Table 1 – Oligonucleotide primers used in the study.
The virus genome was assembled from sequences acquired by a combination of modified 5’ rapid amplification of cDNA ends (RACE) reactions (i.e., anchored PCR (Loh et al., 1989)) and those derived from pyrosequencing. Densoviruses contain single stranded DNA genomes; both positive and negative strand genome sequences may be packaged. Thus, the genome was amenable to anchored PCR (Loh et al., 1989). A 709 nucleotide sequence fragment (contig 139) from pyrosequencing assembly served as the anchor sequence from which the genome was acquired (Fig. 1A). Genomic DNA from SiDNV-infected ants was polycytidylated with terminal deoxynucleotidyl transferase (Invitrogen) in the presence of 2 mM dCTP. PCR was subsequently conducted with the polycytidylated DNA as template, an SiDNV-specific oligonucleotide primer and the abridged anchor primer (Table 1). Because both sense and antisense genomes were present, forward and reverse SiDNV-specific oligonucleotide primers designed to an established region of the genome and an abridged anchor primer were used in two separate reactions with the following temperature regime: 94 °C for 2 min, 35 cycles of 94 °C for 15 s, 58 °C for 15 s, 68 °C for 4 min and a final elongation step of 5 min. Gel-purified amplicons were ligated into the pCR4-TOPO vector, transformed into TOP10 competent cells (Invitrogen) and sequenced by the Interdisciplinary Center for Biotechnology Research (University of Florida) by the Sanger method.

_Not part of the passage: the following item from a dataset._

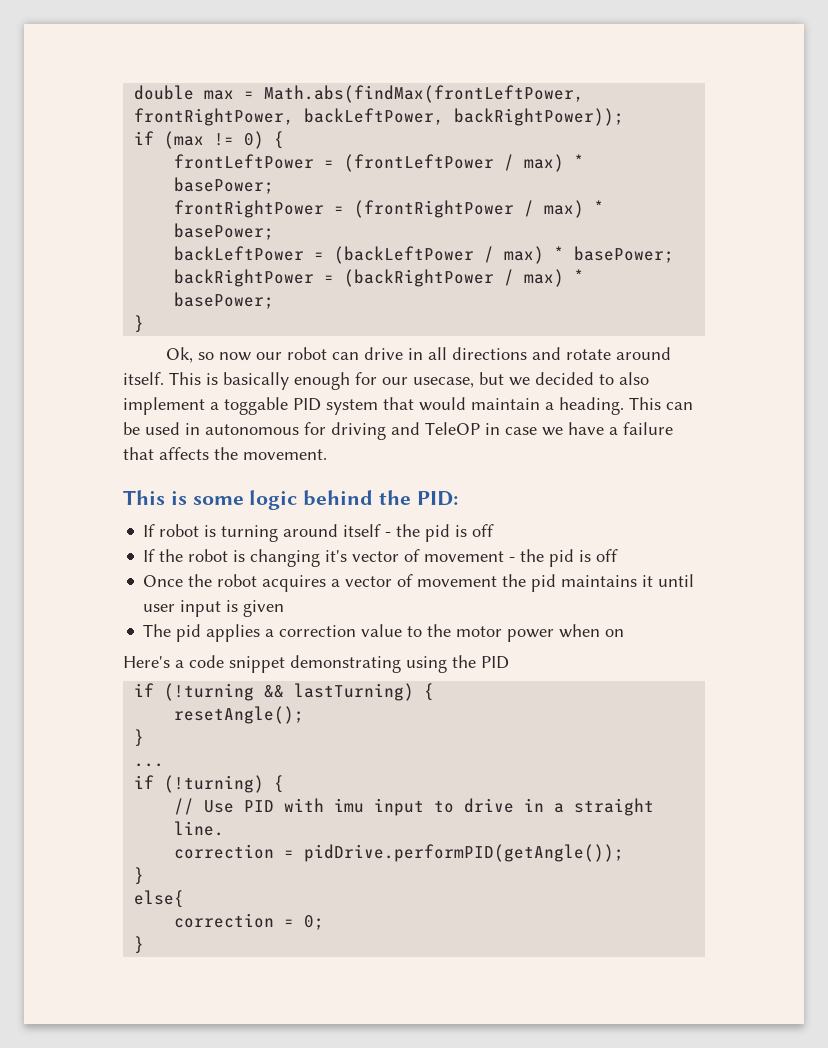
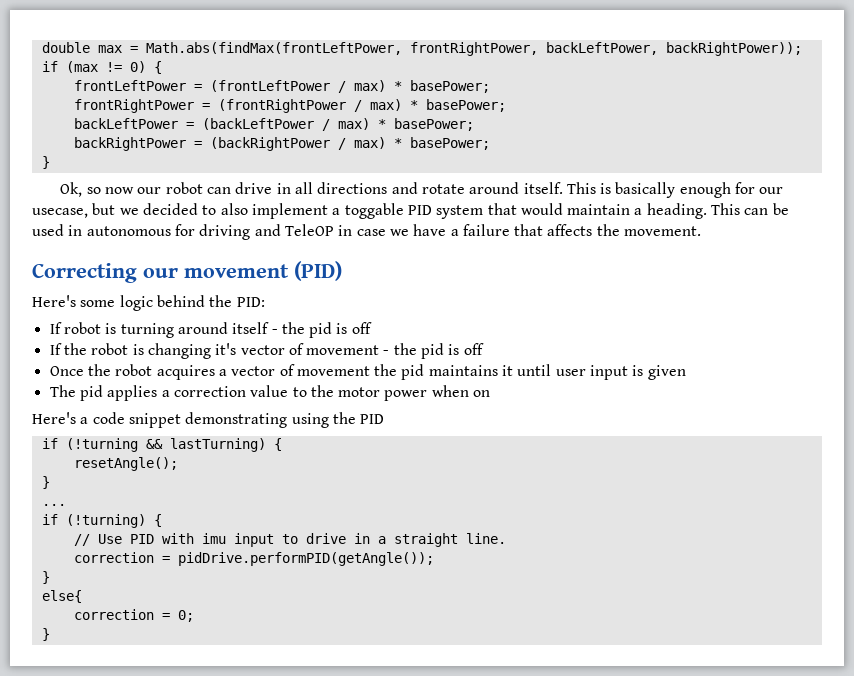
[123,490,187,505] This is -> [32,261,342,283] [32,295,76,307] Correcting our movement (PID) // Here's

After each round of 5’ RACE that yielded additional sequence, revised genome assemblies were compared against both the assembled transcriptome library and the unassembled pyrosequencing reads using BLASTN and TBLASTX. These methods were alternated until a putatively complete genome sequence was acquired (Fig. 1A summarizes the assembly process). Once a draft of the genome was acquired, continuous, overlapping regions of the genome were amplified (Table 1), cloned and sequenced to yield a minimum 4-fold coverage.
Folding patterns assumed by the palindromic ITR sections were completed with Mfold software (Zuker, 2003). The overlapping regions were identified manually and these truncated sequences were used to evaluate folding. Sequences were examined for identity by BLASTP analysis (Altschul et al., 1997).
2.5. Phylogenetic analysis
Putative amino acid sequences for NS1 of densoviruses were retrieved from NCBI and aligned with ClustalW (Thompson et al., 1994). A phylogenetic tree based on this alignment was constructed with the Neighbor-Joining method using the MEGA5 program (Tamura et al., 2011). Phylogenetic relationships were displayed as an unrooted radial phylogenetic tree. The statistical significance of branch order was estimated by performing 1000 replications of bootstrap re-sampling of the original aligned amino acid sequences.
2.6. Molecular-based surveys for SiDNV
S. invicta colonies were sampled and tested for the presence of SiDNV in the source (northern Argentina) and introduced (USA) populations by PCR as above with oligonucleotide primers p866 and p867. DNA was prepared from 10 worker ants and used as template in the PCR reaction. Colony-specific information, including location and collection date, is summarized in Table 2.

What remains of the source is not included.